A queste caratteristiche possono essere affiancati sistemi di protezione come recinzioni, cancelli autochiudenti, coperture certificate e dispositivi di allarme, sempre più diffusi nelle piscine residenziali.
Tecnologia e comportamento: due aspetti complementari
Una progettazione attenta rappresenta un importante fattore di prevenzione, ma non può sostituire comportamenti corretti.
Il Ministero della Salute raccomanda di non lasciare mai i bambini senza la supervisione di un adulto, evitare tuffi in acque di profondità non conosciuta e utilizzare, quando necessario, adeguati dispositivi di protezione.
La sicurezza di una piscina nasce infatti dall’integrazione tra progetto, tecnologie e responsabilità di chi la utilizza.

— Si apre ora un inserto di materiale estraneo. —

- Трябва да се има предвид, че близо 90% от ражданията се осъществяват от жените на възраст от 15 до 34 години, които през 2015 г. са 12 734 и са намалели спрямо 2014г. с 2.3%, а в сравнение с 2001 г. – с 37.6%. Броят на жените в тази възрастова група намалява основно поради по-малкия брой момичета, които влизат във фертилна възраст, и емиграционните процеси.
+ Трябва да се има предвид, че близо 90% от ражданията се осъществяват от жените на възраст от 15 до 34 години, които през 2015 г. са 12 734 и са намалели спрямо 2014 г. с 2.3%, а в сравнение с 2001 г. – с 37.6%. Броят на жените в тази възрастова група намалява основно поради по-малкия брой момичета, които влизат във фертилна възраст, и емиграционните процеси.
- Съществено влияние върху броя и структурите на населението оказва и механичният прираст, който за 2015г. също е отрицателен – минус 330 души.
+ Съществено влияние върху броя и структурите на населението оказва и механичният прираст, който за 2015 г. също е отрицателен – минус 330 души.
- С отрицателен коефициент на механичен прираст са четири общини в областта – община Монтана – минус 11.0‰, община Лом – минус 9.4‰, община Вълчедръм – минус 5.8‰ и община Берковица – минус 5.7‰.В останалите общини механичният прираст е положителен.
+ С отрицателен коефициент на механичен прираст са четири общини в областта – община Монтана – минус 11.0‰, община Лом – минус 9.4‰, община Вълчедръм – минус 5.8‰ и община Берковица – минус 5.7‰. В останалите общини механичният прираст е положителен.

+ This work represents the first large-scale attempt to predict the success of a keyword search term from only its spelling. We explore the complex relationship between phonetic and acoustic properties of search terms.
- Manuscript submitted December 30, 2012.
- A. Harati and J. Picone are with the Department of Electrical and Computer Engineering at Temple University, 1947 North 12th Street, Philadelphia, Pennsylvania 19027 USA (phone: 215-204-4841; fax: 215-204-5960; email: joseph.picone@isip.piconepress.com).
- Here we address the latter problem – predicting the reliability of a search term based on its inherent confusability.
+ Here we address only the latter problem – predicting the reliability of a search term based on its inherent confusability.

Sicurezza e design possono convivere
Nella progettazione di una piscina naturale Bio.design, sicurezza, comfort e integrazione paesaggistica non sono elementi separati, ma aspetti che si sviluppano insieme.
Ingressi a spiaggia, superfici antiscivolo, materiali naturali e forme organiche concorrono a creare spazi che privilegiano accessibilità, funzionalità e qualità dell’esperienza, senza rinunciare al valore estetico del progetto.
Una piscina ben progettata non è soltanto più bella da vivere: è anche uno spazio pensato per offrire maggiore tranquillità a chi la utilizza.